The sole question presented is:
Was the District Court correct in holding that the corpus of the Lillian B. Glas-sell Trust should be included in the estate of the decedent, Lillian B. Glassell Fain, under the retained life estate provisions of Section 2036 of the Internal Revenue Code?
The appellant argues that decedent did not transfer her property to the trust, but that, considering the transaction as a whole and looking to its substance, she transferred her community property interest to her former husband in order to obtain or acquire a life interest in the property which became the corpus of the trust, plus a limited power of appointment to name the remaindermen. It is argued that she obtained, not retained, a life estate, and therefore I.R.C. Section 2036 is not applicable. Hence the basic question presented to the lower court was “Who owned the property?”, or stated differently, “Who was the actual settlor of the trust?”
The District Court answered this question explicitly:
“the only conclusion consistent with principles of Louisiana law is that decedent, when she created the trust, held full ownership of the one million dollars and other properties.”
It is the opinion of the Court that this determination was clearly correct.
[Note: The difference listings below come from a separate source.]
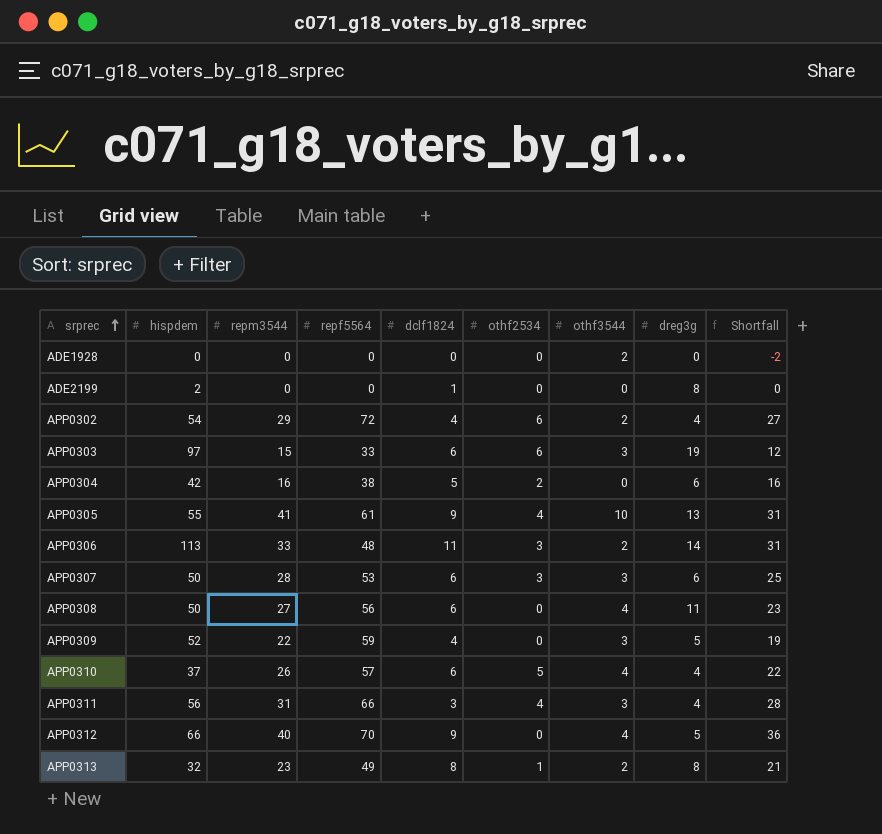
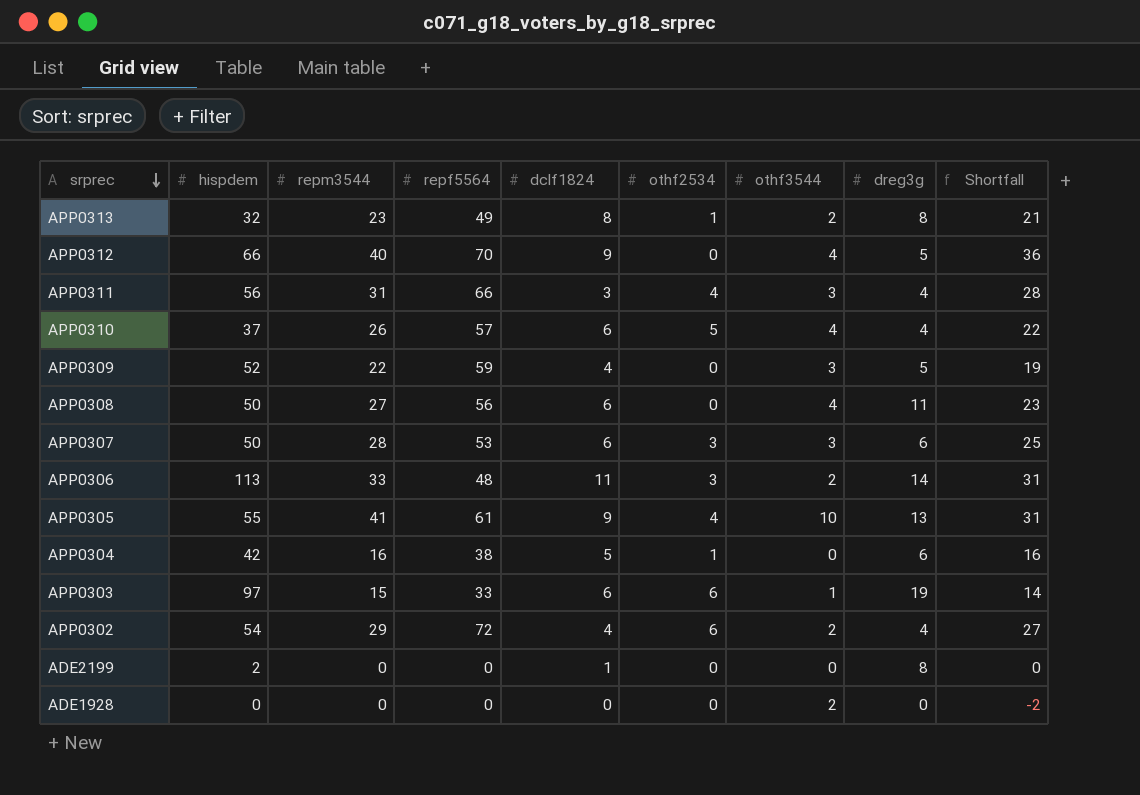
row order: srprec ascending -> srprec descending
APP0304 | othf2534: 2 -> 1
APP0303 | othf3544: 3 -> 1
APP0303 | Shortfall: 12 -> 14

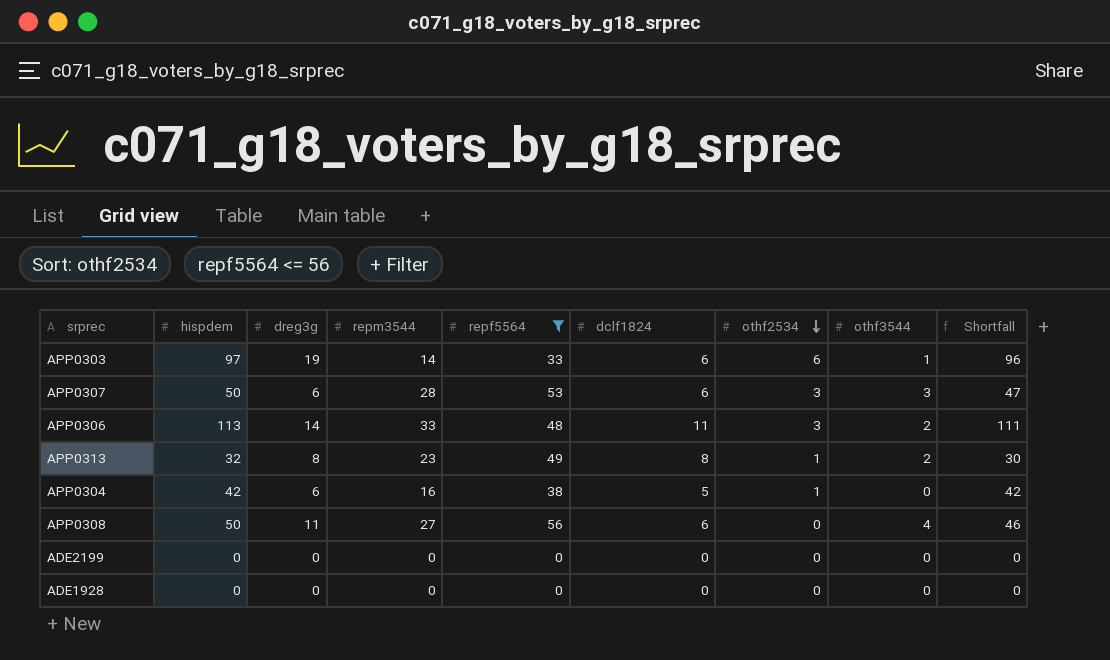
filter: none -> repf5564 <= 56
row order: srprec descending -> othf2534 descending
column dreg3g | position: 8 -> 3
column Shortfall | formula: [repm3544] - [othf3544] -> [hispdem] - [othf3544]
APP0303 | repm3544: 15 -> 14
ADE2199 | hispdem: 2 -> 0
ADE2199 | dreg3g: 8 -> 0
ADE2199 | dclf1824: 1 -> 0
ADE1928 | othf3544: 2 -> 0

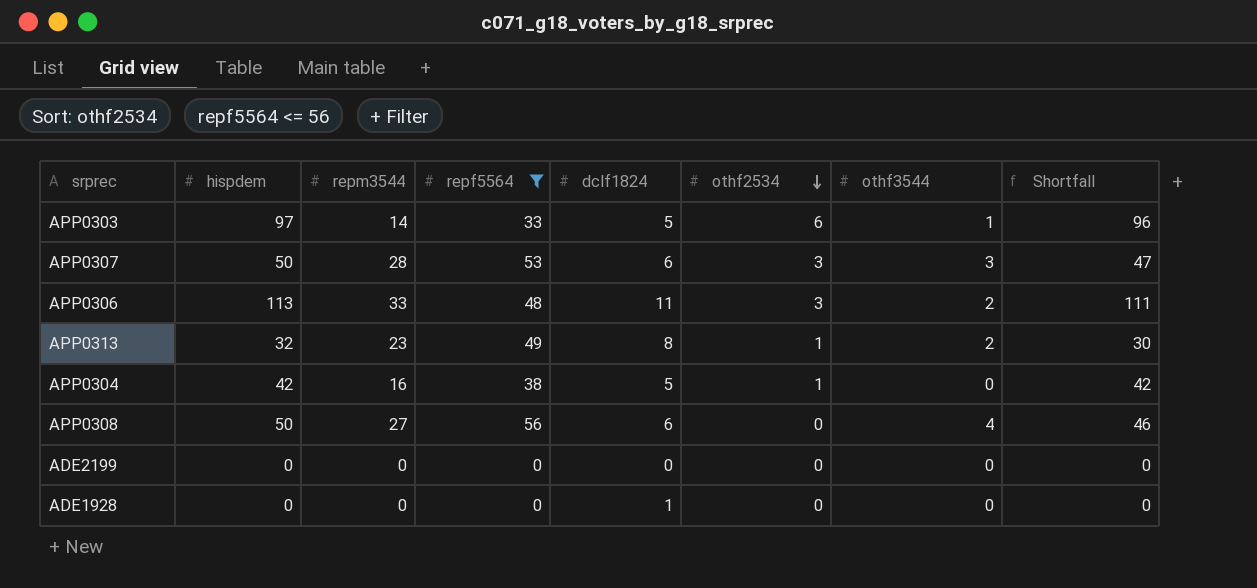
column dreg3g | position: 3 -> none
APP0303 | dclf1824: 6 -> 5
ADE1928 | dclf1824: 0 -> 1

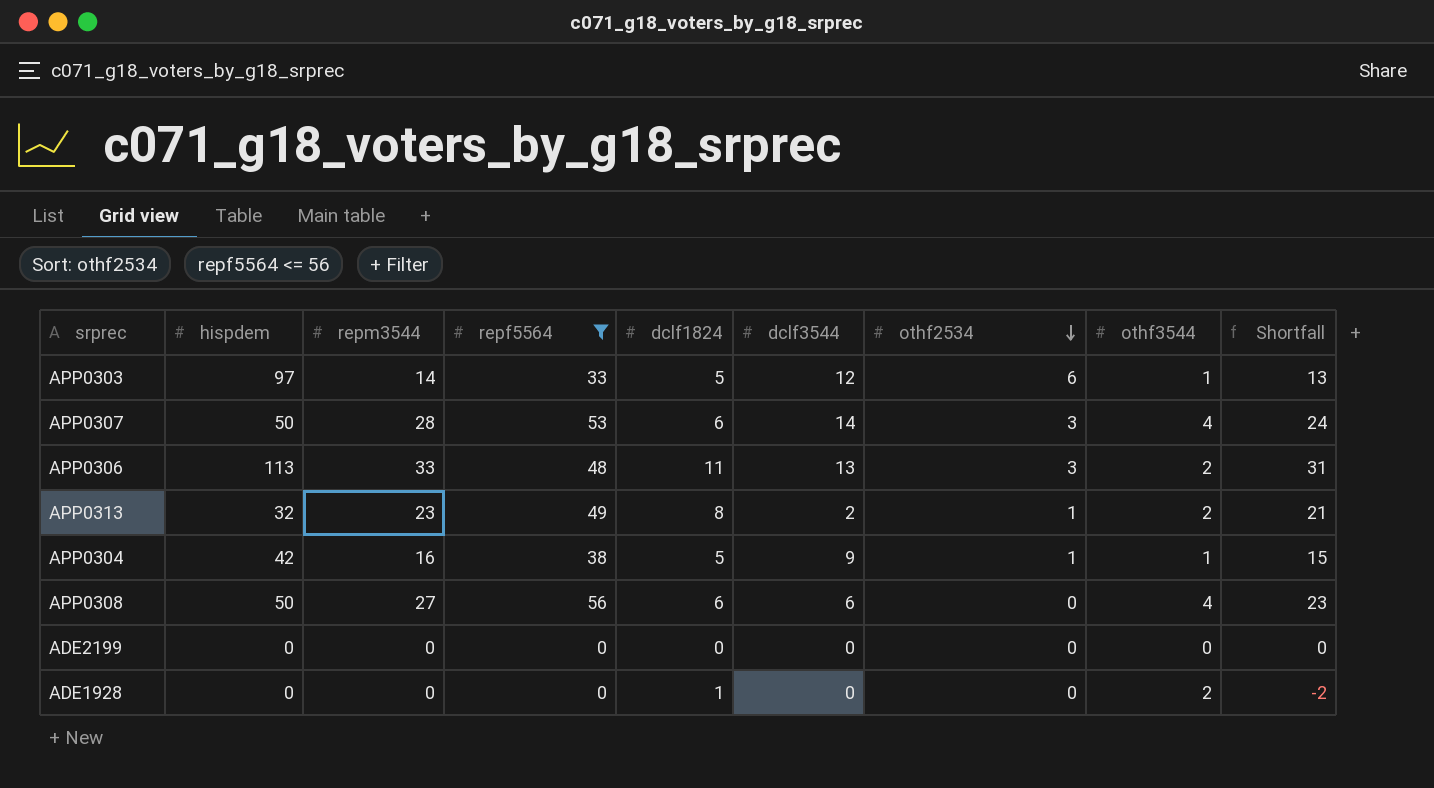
column dclf3544 | position: none -> 6
column Shortfall | formula: [hispdem] - [othf3544] -> [repm3544] - [othf3544]
APP0307 | othf3544: 3 -> 4
APP0304 | othf3544: 0 -> 1
ADE1928 | othf3544: 0 -> 2

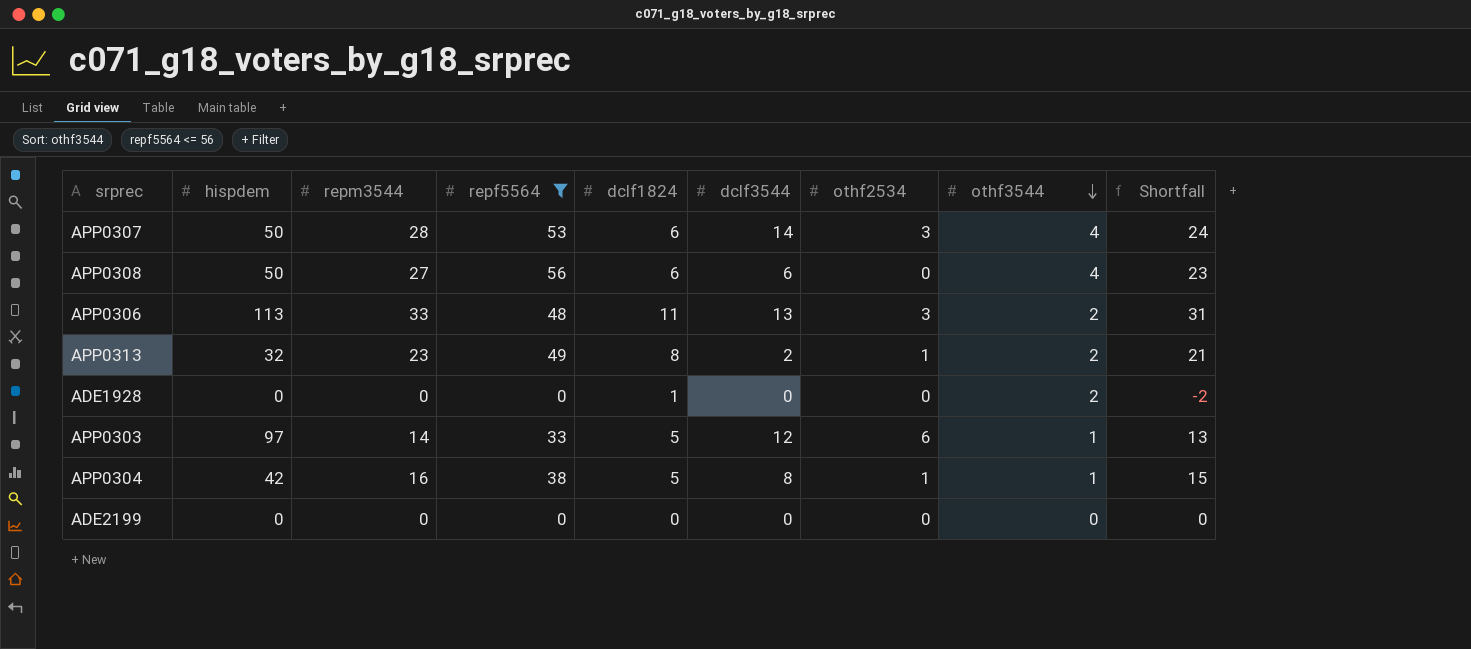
row order: othf2534 descending -> othf3544 descending
APP0304 | dclf3544: 9 -> 8

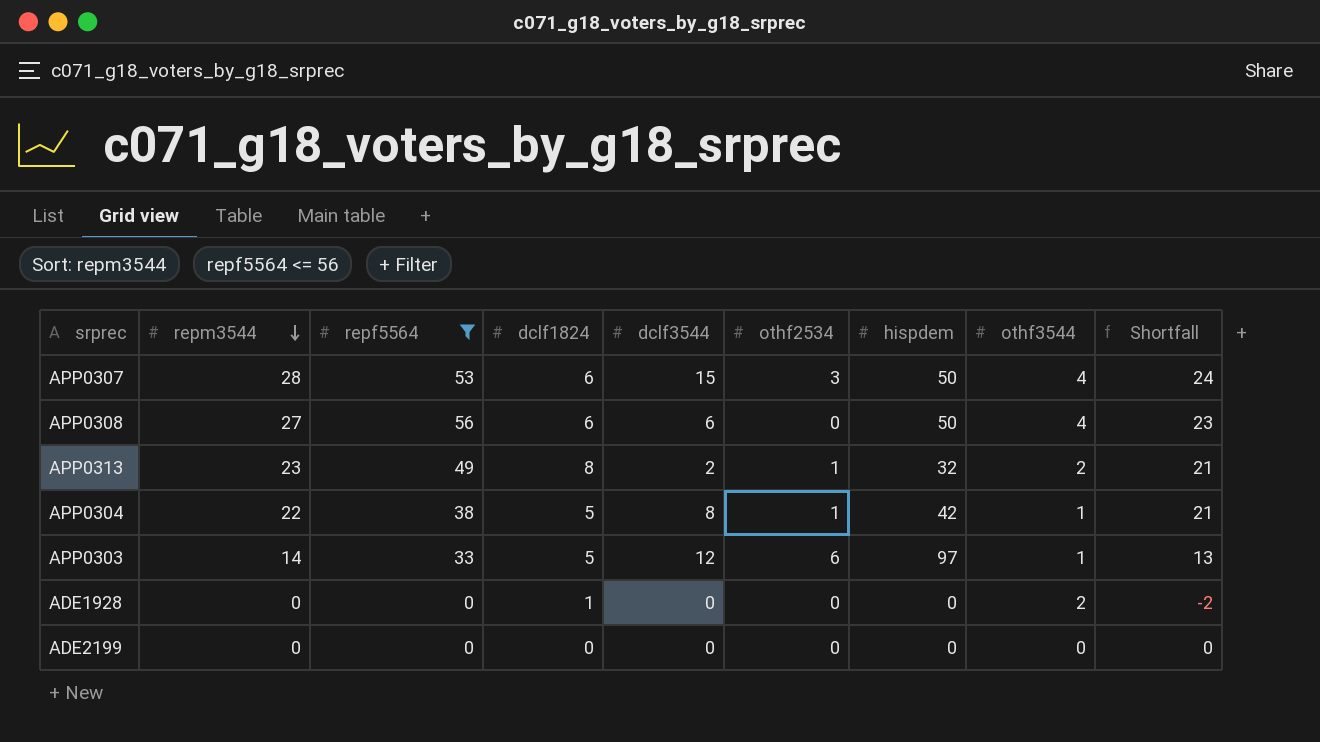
row order: othf3544 descending -> repm3544 descending
column hispdem | position: 2 -> 7
row APP0306: 113 | 33 | 48 | 11 | 13 | 3 | 2 | 31 -> none
APP0307 | dclf3544: 14 -> 15
APP0304 | repm3544: 16 -> 22
APP0304 | Shortfall: 15 -> 21

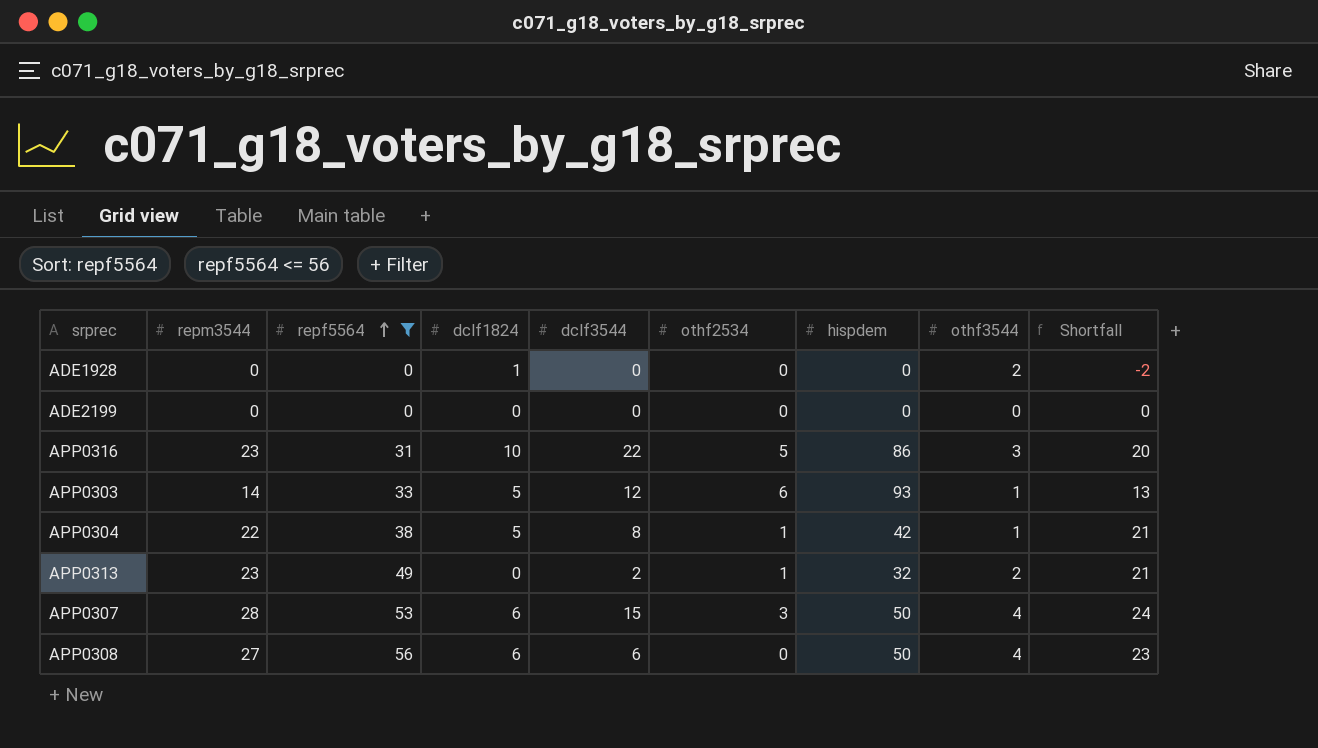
row order: repm3544 descending -> repf5564 ascending
row APP0316: none -> 23 | 31 | 10 | 22 | 5 | 86 | 3 | 20
APP0303 | hispdem: 97 -> 93
APP0313 | dclf1824: 8 -> 0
Simply stated, the purpose of Section 2036 is to impose an estate tax upon property which the taxpayer gave away during his life but in which he retained economic benefit until his death. Greene v. United States, 237 F.2d 848, (7 Cir. 1956). Considering the substance of the transaction, this is exactly what is presented in this case. Before the transaction, Mrs. Fain had a vested one-half interest in community property valued at more than two million dollars. Bender v. Pfaff, 282 U.S. 127, 51 S.Ct. 64, 75 L.Ed. 252 (1930). After the transaction, Mrs. Fain had a life estate in property worth approximately the same as her vested interest in the community property and she had given the remainder interest to her children. The mere liquidation of her assets in the process of establishing a trust does not remove the corpus of the trust from the provisions of Section 2036.
The decision of the District Court is
Affirmed.
. Section 2036(a) at that time provided:
“(a) General Rule. — The value of the gross estate shall include the value of all property (except real property situated outside of the United States) to the extent of any interest therein of which the decedent has at any time made a transfer (except in case of a bona fide sale for an adequate and full consideration in money or money’s worth), by trust or otherwise, under which he has retained for his life or for any period not ascertainable without reference to his death or for any period which does not in fact end before his death- — ■
(1) the possession or enjoyment of, or the right to the income from, the property, or
(2) the right, either alone or in con- • junction with any person, to designate the persons who shall possess or enjoy the property or the income therefrom.”

Question: What is the total number of appellants in the case that fall into the category "natural persons"? Answer with a number.